Wherever a picture appears, leave it out, and transcribe the rest of the records exactly.

##### Entries shown #####

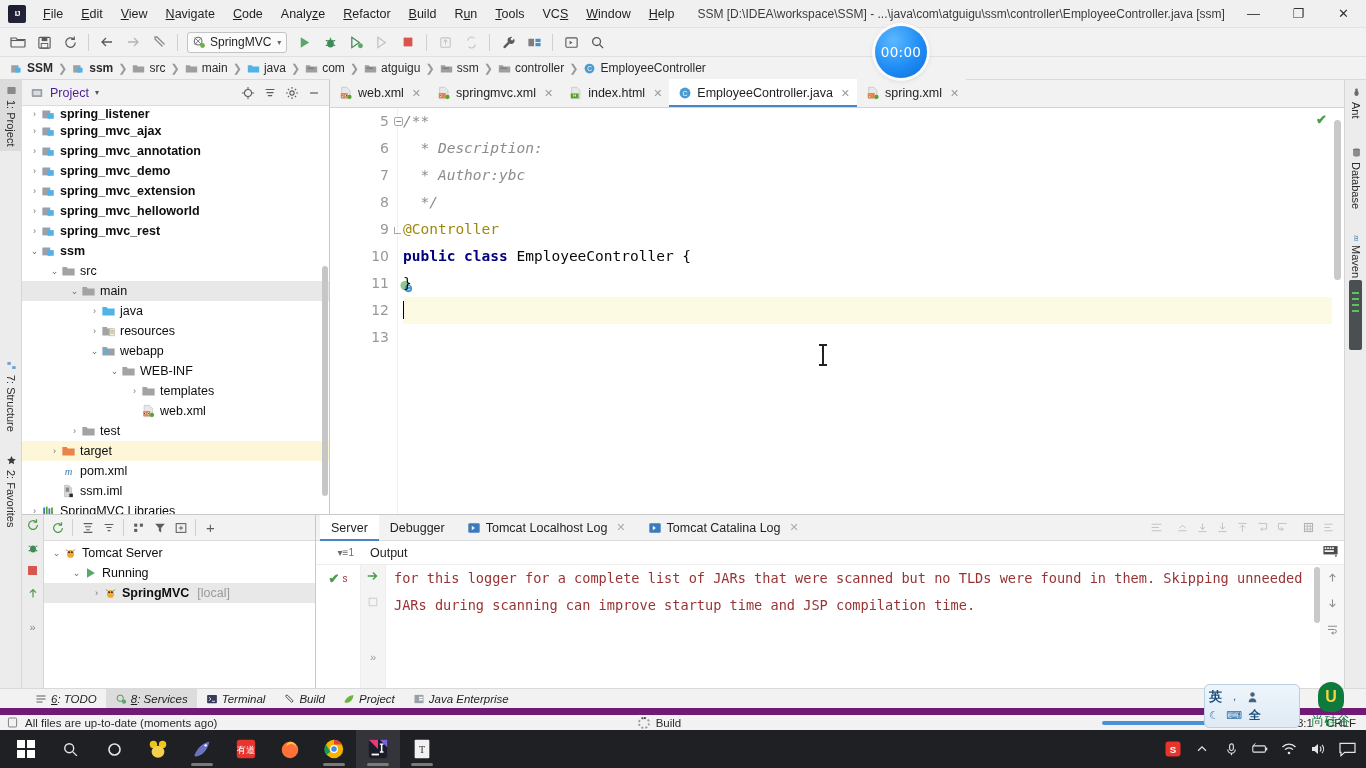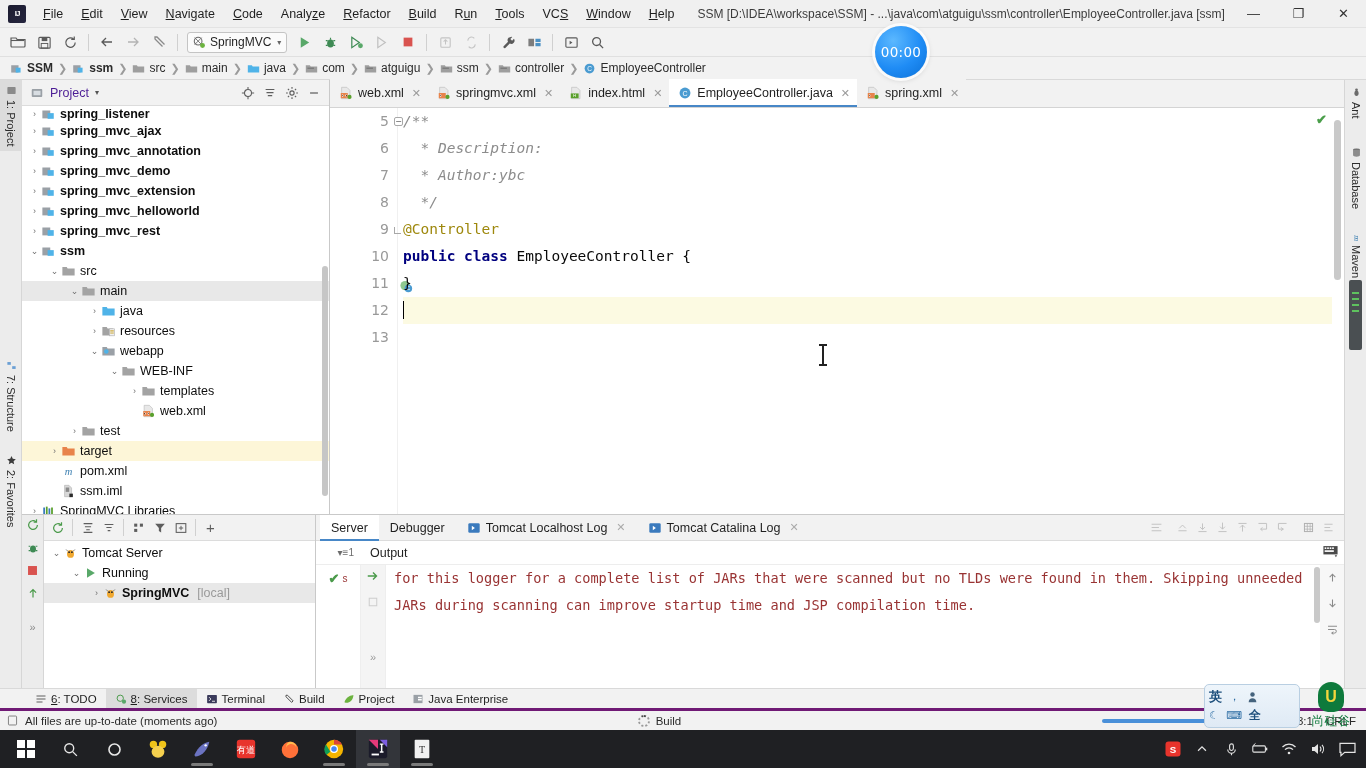--- a/index.html
+++ b/index.html
@@ -275,30 +275,30 @@
   }
 
   
   .bottom-tabs {
     position:absolute; left:0; top:688px; width:1366px; height:20px;
     background:#f2f2f2; display:flex; align-items:center; padding-left:26px;
     border-top:1px solid #d9d9d9;
   }
   .btab {
     height:20px; display:flex; align-items:center; gap:4px; padding:0 9px;
-    font-size:11.5px; color:#1f1f1f; white-space:nowrap;
+    font-size:11.5px; color:#1f1f1f; white-space:nowrap;font-style:italic;
   }
   .btab.active { background:#dcdcdc; }
   .btab u { text-decoration:underline; }
 
   
   .statusbar {
     position:absolute; left:0; top:708px; width:1366px; height:22px;
     background:#f2f2f2; display:flex; align-items:center; padding:0 6px;
-    border-top:3px solid #701a75; font-size:11.5px; color:#2b2b2b;
+    border-top:7px solid #701a75; font-size:11.5px; color:#2b2b2b;
   }
   .sb-left { display:flex; align-items:center; gap:6px; }
   .sb-mid { flex:1; display:flex; align-items:center; justify-content:center; gap:6px; }
   .sb-right { display:flex; align-items:center; gap:13px; padding-right:4px; }
   .progress {
     width:150px; height:4px; background:#d6d6d6; border-radius:2px; overflow:hidden;
   }
   .progress > i { display:block; height:100%; width:100%; background:#4a90d9; }
   .spinner {
     width:12px; height:12px; border-radius:50%;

#####

■ **Written response**:
--- a/index.html
+++ b/index.html
@@ -275,30 +275,30 @@
   }
 
   
   .bottom-tabs {
     position:absolute; left:0; top:688px; width:1366px; height:20px;
     background:#f2f2f2; display:flex; align-items:center; padding-left:26px;
     border-top:1px solid #d9d9d9;
   }
   .btab {
     height:20px; display:flex; align-items:center; gap:4px; padding:0 9px;
-    font-size:11.5px; color:#1f1f1f; white-space:nowrap;
+    font-size:11.5px; color:#1f1f1f; white-space:nowrap;font-style:italic;
   }
   .btab.active { background:#dcdcdc; }
   .btab u { text-decoration:underline; }
 
   
   .statusbar {
     position:absolute; left:0; top:708px; width:1366px; height:22px;
     background:#f2f2f2; display:flex; align-items:center; padding:0 6px;
-    border-top:3px solid #701a75; font-size:11.5px; color:#2b2b2b;
+    border-top:7px solid #701a75; font-size:11.5px; color:#2b2b2b;
   }
   .sb-left { display:flex; align-items:center; gap:6px; }
   .sb-mid { flex:1; display:flex; align-items:center; justify-content:center; gap:6px; }
   .sb-right { display:flex; align-items:center; gap:13px; padding-right:4px; }
   .progress {
     width:150px; height:4px; background:#d6d6d6; border-radius:2px; overflow:hidden;
   }
   .progress > i { display:block; height:100%; width:100%; background:#4a90d9; }
   .spinner {
     width:12px; height:12px; border-radius:50%;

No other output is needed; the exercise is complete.